The daemon can't be helped
It also happened that the doctors themselves directed the torture - and that as part of (in their opinion) therapy. When devil or demon possession became a recognized disease, medics were called to investigate and diagnose the case. Most often, after being accused of dealing with unclean forces, the doctor looked for signs of dark forces on the patient's body (unspecified "devilish stigmas"). If he found them, he sent the patient to the torture chamber. There, of course, the "sick" confessed to everything - because he was left with no choice.
The executioners also happened to heal victims of torture.
Devilish gibberish was mixed with the few voices against the torture of innocent people, and the world was yet to hear about mental illness or epilepsy. The famous Ambrose Pare himself diagnosed possession in an epileptic patient and openly proclaimed that witches should not be allowed to live.
Did the same doctors who prescribed torture for possession cures later treat "recovered" patients?
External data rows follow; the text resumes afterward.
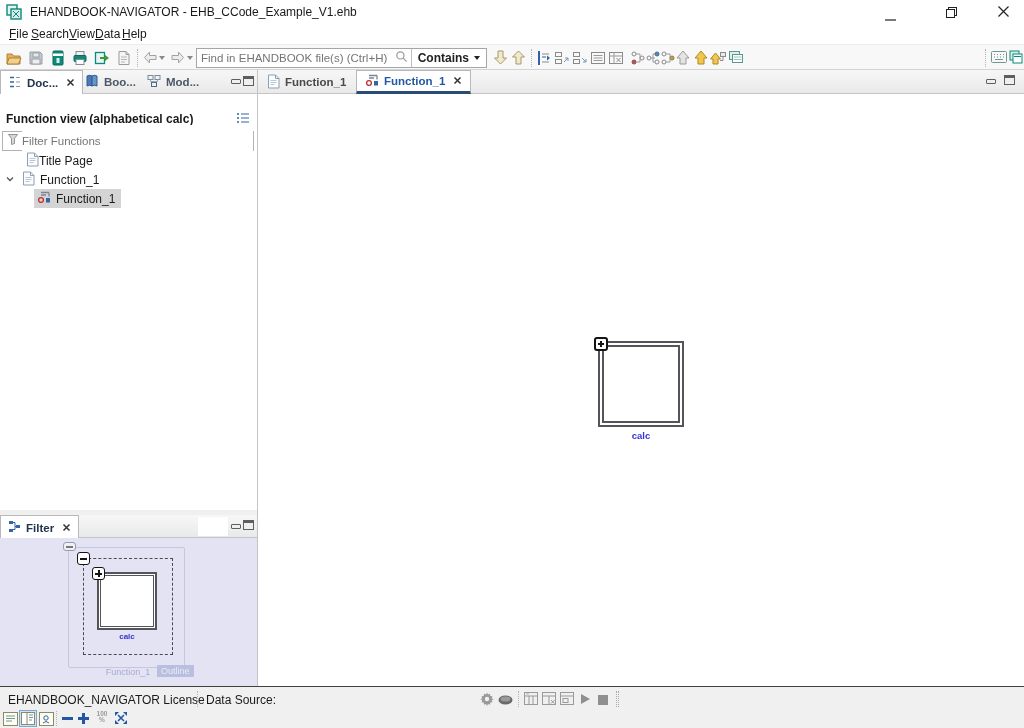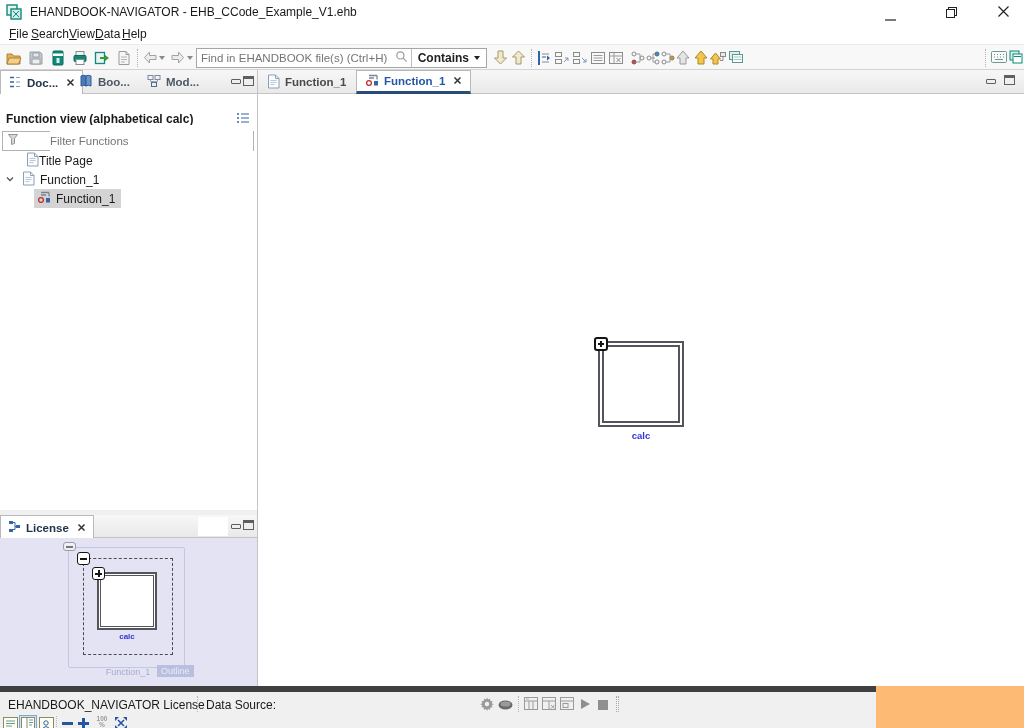--- a/index.html
+++ b/index.html
@@ -283,7 +283,7 @@
           </svg>
       </span>
     </div>
-    <div class="vtab" style="left:72px">
+    <div class="vtab" style="left:78px">
       <span>
         <svg width="14" height="14" viewBox="0 0 14 14">
             <path d="M2 2 q3 -1.5 5 0 v10 q-2 -1.5 -5 0 z" fill="#4a7ab8" stroke="#2f5a94"></path>

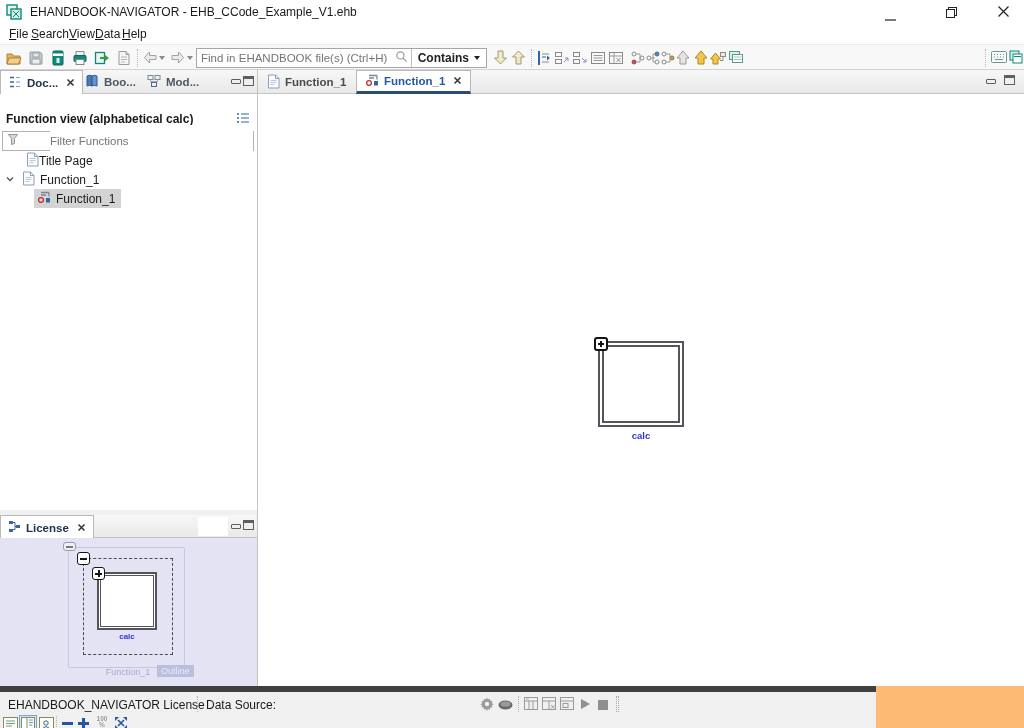--- a/index.html
+++ b/index.html
@@ -321,7 +321,7 @@
             <path d="M0.5 0.5 h9 L6.5 4.5 v5 l-3 1 v-6 z" fill="#d8d8d8" stroke="#8a8a8a" stroke-width="0.9"></path>
           </svg>
       </span>
-      <input style="border: none; outline: none; flex: 1 1 0%; font-size: 11.5px; color: rgb(68, 68, 68); height: 32px; margin-left: 28px;" placeholder="Filter Functions">
+      <input style="border: none; outline: none; flex: 1 1 0%; font-size: 11.5px; color: rgb(68, 68, 68); height: 32px;" placeholder="Filter Functions">
     </span>
 
     <div class="abs row" style="left:0;top:57px;width:257px;height:19px">

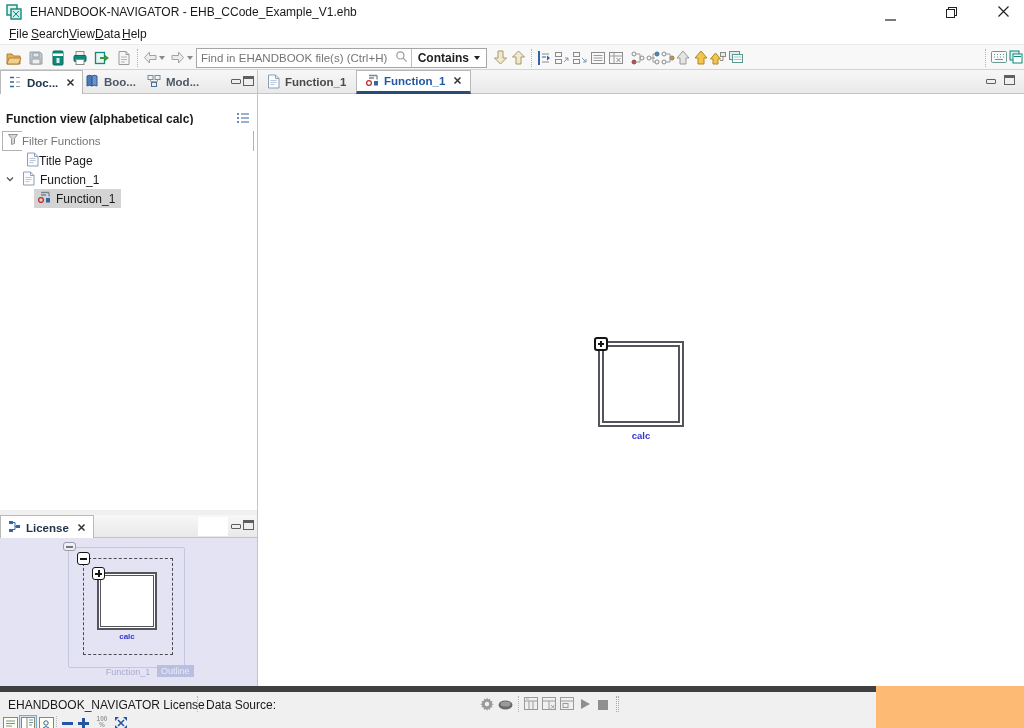--- a/index.html
+++ b/index.html
@@ -372,7 +372,7 @@
             <path d="M5 2.5 h2 v7 h-2 M7 6.5 h1" stroke="#3465a4"></path>
           </svg>
       </span>
-      <span>License</span>
+      <span>Filter</span>
       <span style="margin-left:3px">
         <svg width="9" height="9" viewBox="0 0 9 9">
             <path d="M1.5 1.5 L7.5 7.5 M7.5 1.5 L1.5 7.5" stroke="#333" stroke-width="1.5"></path>

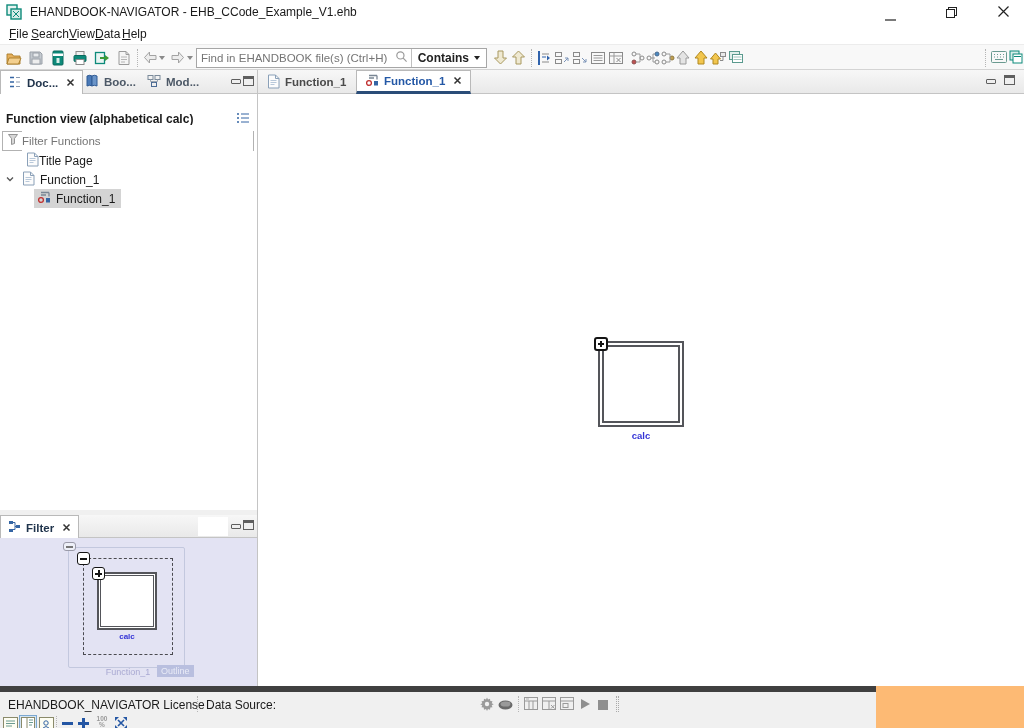--- a/index.html
+++ b/index.html
@@ -445,7 +445,7 @@
     <span class="calc-label" style="left:340px;top:336px;width:86px;font-size:9.5px">calc</span>
   </div>
 
-  <div class="abs" style="left:0;top:686px;width:876px;height:42px;background:#f0f0f0;border-top:6px solid #404040">
+  <div class="abs" style="left:0;top:686px;width:1024px;height:42px;background:#f0f0f0;border-top:1px solid #404040">
 
     <span class="abs" style="left:8px;top:6px">EHANDBOOK_NAVIGATOR License</span>
     <span class="abs dotsep" style="left:197px;top:4px;height:16px"></span>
Perhaps they actually looked after their wounds, but they did not know the methods of treating mental illnesses or preventing epilepsy attacks until the most recent times. Meanwhile, many of the damage caused by torture - both to the body and mind - is still not effectively treated by medicine today. But as the civilized world openly condemns torture, Amnesty International reports that it is still used unofficially in many countries, including the US, China and Russia.
- Belofsky, N., How was treated in the past . RM publishing house, Warsaw, 2014
- Mitchell, P., The Torture of Military Captives in the Crusades to the Medieval Middle East . University of London 2006.
- Cohen, E., The Modulated Scream:Pain in Late Medieval Culture . University of Chicago Press, 2009.